- **DATASET RECORDS**
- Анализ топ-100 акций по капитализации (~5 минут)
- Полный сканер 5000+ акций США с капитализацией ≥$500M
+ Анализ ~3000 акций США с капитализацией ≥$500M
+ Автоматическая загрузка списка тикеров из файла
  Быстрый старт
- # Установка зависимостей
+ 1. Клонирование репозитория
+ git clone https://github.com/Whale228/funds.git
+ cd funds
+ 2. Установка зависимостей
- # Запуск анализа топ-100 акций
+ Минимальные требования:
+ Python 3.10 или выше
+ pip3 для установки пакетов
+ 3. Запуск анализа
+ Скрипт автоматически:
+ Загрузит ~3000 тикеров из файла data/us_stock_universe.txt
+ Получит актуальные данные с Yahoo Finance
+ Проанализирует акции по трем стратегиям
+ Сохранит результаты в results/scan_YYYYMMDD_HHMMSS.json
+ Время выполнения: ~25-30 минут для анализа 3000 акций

- **TASK ITEM**
Each record above should be repeated exactly.

- **RESULT BELOW**
- Анализ топ-100 акций по капитализации (~5 минут)
- Полный сканер 5000+ акций США с капитализацией ≥$500M
+ Анализ ~3000 акций США с капитализацией ≥$500M
+ Автоматическая загрузка списка тикеров из файла
  Быстрый старт
- # Установка зависимостей
+ 1. Клонирование репозитория
+ git clone https://github.com/Whale228/funds.git
+ cd funds
+ 2. Установка зависимостей
- # Запуск анализа топ-100 акций
+ Минимальные требования:
+ Python 3.10 или выше
+ pip3 для установки пакетов
+ 3. Запуск анализа
+ Скрипт автоматически:
+ Загрузит ~3000 тикеров из файла data/us_stock_universe.txt
+ Получит актуальные данные с Yahoo Finance
+ Проанализирует акции по трем стратегиям
+ Сохранит результаты в results/scan_YYYYMMDD_HHMMSS.json
+ Время выполнения: ~25-30 минут для анализа 3000 акций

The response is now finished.